Questo articolo è originariamente apparso sul numero di i-D The Acting Up Issue 349, Autunno 2017.

"Sono a San Francisco, da qualche parte vicino all'acqua, ma non saprei dire di preciso dove," ci spiega al telefono il 23enne nativo del Kentucky Miles Heizer. Riuscire a rintracciarlo per una chiacchierata non è stato facile, ma non è poi una grande sorpresa, quando l'attore con cui cerchi di metterti in contatto ha recitato nella serie TV più discussa dell'anno e ha in cantiere un blockbuster hollywoodiano.

13, la controversa produzione in questione, è qualcosa di cui Miles è incredibilmente orgoglioso di aver fatto parte. "Ho avuto subito la sensazione che sarebbe stato incredibile, ma vedere le puntate una dopo l'altra mi ha davvero stupito in positivo." Lavorare alla serie è stato come un "campo estivo," le cui profonde e complesse tematiche non potevano però essere più lontane dal divertimento adolescenziale. Analizzando il suicidio in modo franco, senza filtri, 13 ha diviso l'opinione pubblica a causa del modo in cui parla di malattie mentali tra gli adolescenti. Ma questo lo sapevate già. Attualmente una delle produzioni di punta di Netflix, la serie ha già generato una massiccia dose d'eccitazione nell'attesa della seconda stagione, che uscirà nel 2018 e prevede sette nuovi personaggi.

Chiaramente, Miles è alla ricerca di ruoli che diano vita a conversazioni di una certa importanza: il suo prossimo film, Simon Vs. The Homo Sapiens Agenda, parla infatti del complicato coming-out di un liceale 16enne. Come molti dei suoi colleghi e coetanei, tutti parte di una nuova generazione di attori, per Miles recitare è molto di più che semplice storytelling. Dopo tutto, la rivoluzione non sarà trasmessa in TV, sarà in diretta streaming.

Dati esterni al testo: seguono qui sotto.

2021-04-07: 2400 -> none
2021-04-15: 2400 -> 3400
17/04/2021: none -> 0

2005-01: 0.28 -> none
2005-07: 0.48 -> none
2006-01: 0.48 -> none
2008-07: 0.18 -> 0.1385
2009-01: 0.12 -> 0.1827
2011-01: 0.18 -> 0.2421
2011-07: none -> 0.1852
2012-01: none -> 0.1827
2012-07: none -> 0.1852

Felpa e giacca Enfants Riches Déprimés. Jeans Levi's.

Raccontaci qualcosa del tuo passato, Miles.
Sono di Lexington, Kentucky. Durante l'infanzia ho iniziato a interessarmi alla carriera di attore grazie a piccole parti nelle recite scolastiche, spettacoli che sono sicuro oggi sarebbe umiliante riguardare. Mia mamma è sempre stata dalla mia parte, così mi sono trasferito a Los Angeles per diventare un vero attore. Lì mi sono trovato un manager e ho fatto mille audizioni, poi hanno iniziato ad arrivare i primi ruoli minori, come capita a tutti.

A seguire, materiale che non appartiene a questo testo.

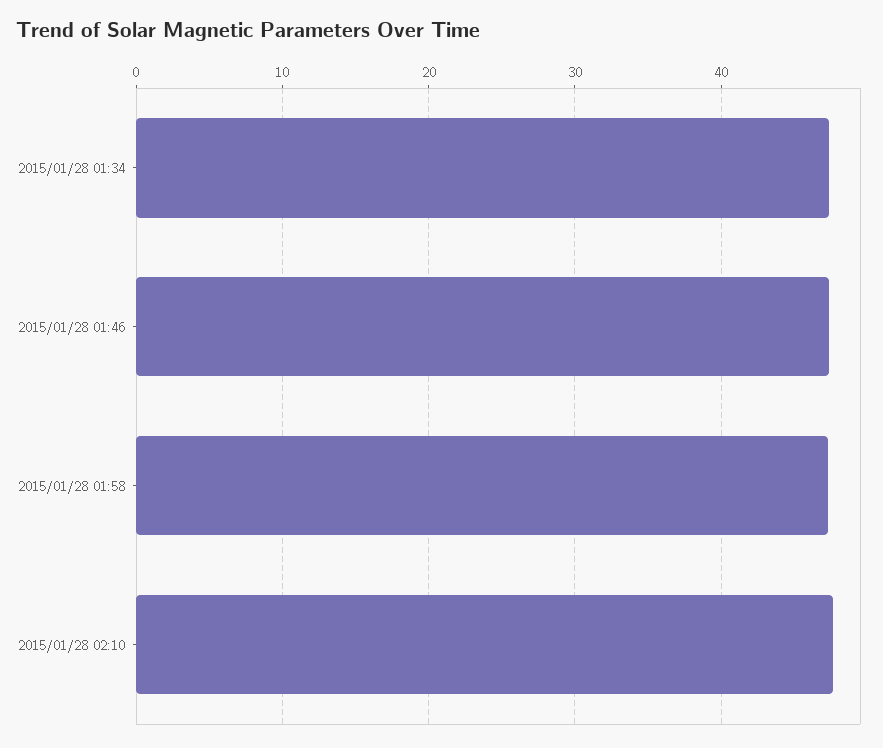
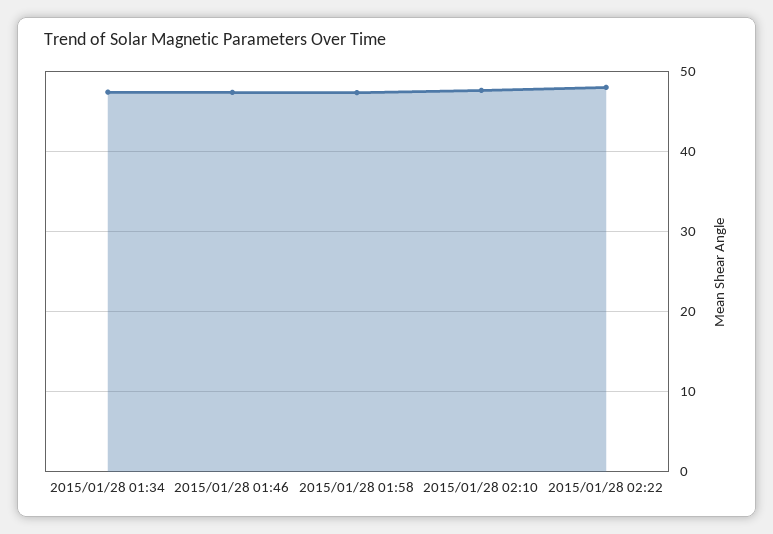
2015/01/28 02:22: none -> 48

Un classico. Per alcuni anni hai recitato in Parenthood. Com'è stato passare parte dell'adolescenza sul set?
È strano, perché il set è l'unica cosa che conosco davvero bene. Ripensandoci, è davvero interessante che io non abbia frequentato le scuole superiori. I miei hanno scelto di farmi studiare a casa. Sono stato davvero fortunato. Conosco un sacco di persone che durante l'adolescenza sono circondate da molta negatività, proprio quando stanno cercando di capire chi sono e la loro personalità fa capolino nei modi più bizzarri. Io ho avuto la fortuna di crescere circondato da persone davvero positive e un po' più grandi di me. Credo che questo mi abbia profondamente influenzato. Mi sento come se potessi essere creativo, e questo è un aspetto che nelle scuole pubbliche spesso viene represso. Ho fatto qualcosa che davvero mi piaceva con persone che davvero mi piacevano. Il cast è diventato la mia famiglia, ed è stato stupendo.

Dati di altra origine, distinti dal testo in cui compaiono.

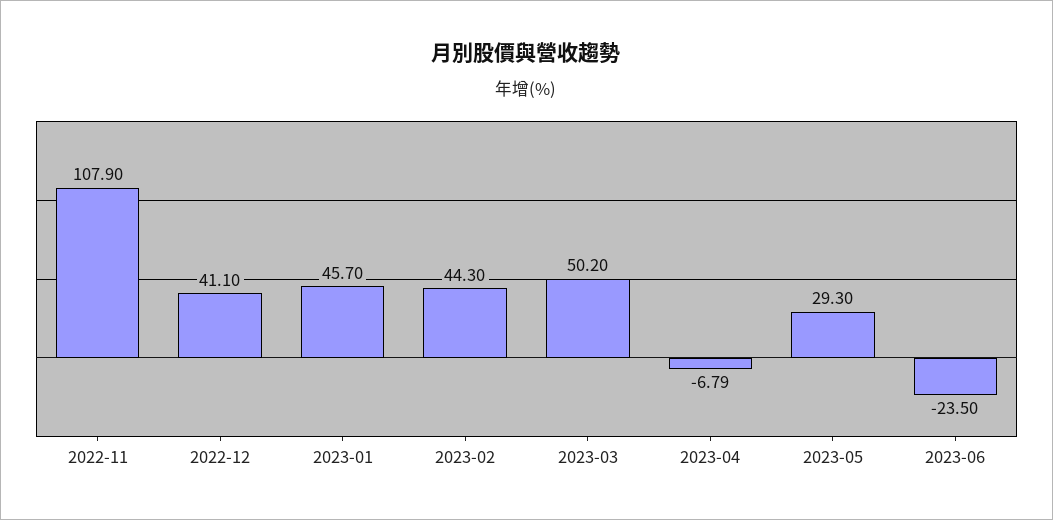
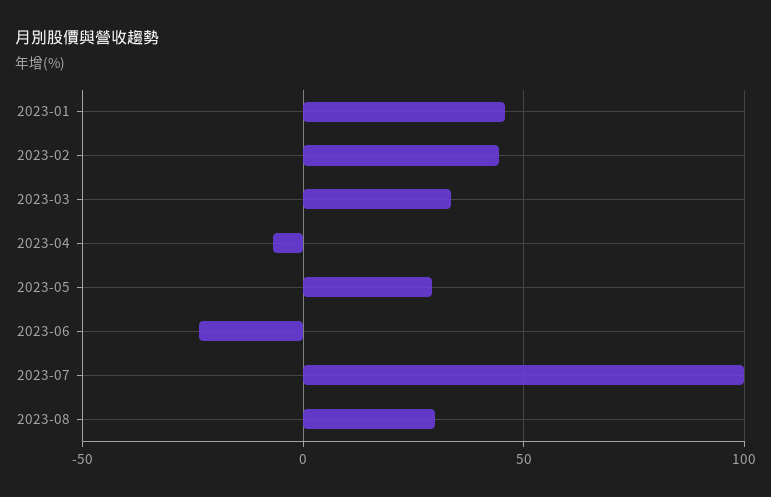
2022-11: 107.9 -> none
2022-12: 41.1 -> none
2023-03: 50.2 -> 35
2023-07: none -> 100
2023-08: none -> 30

"La maggior parte delle persone che ho incontrato e che hanno visto la serie mi ha detto che le ha aiutate molto, specialmente perché gli ha permesso di parlare apertamente di temi che in precedenza non avrebbe affrontato."

Com'è stato recitare in 13 senza aver mai frequentato il liceo?
È divertente, ci ho riflettuto su da poco. Pensavo di conoscere davvero bene questo ambiente, perché in Parenthood recitavo il ruolo di uno studente. Quindi non sento di essermi perso qualcosa, anche se forse dovrei. Girare 13 è stato un po' come andare a un campo estivo. Si sta tutti insieme, si lavora fino a tardi. Tutti i miei colleghi erano persone piacevoli, divertenti e uniche, quindi ci siamo davvero divertiti molto. Si sentono sempre queste storie terribili di attori con un caratteraccio con cui dover per forza andare d'accordo sul set, ma a noi non è mai capitato. Ho conosciuto persone che oggi posso definire amici, ed è qualcosa di nuovo per me, perché a parte durante Parenthood non ho mai passato molto tempo con gente della mia età.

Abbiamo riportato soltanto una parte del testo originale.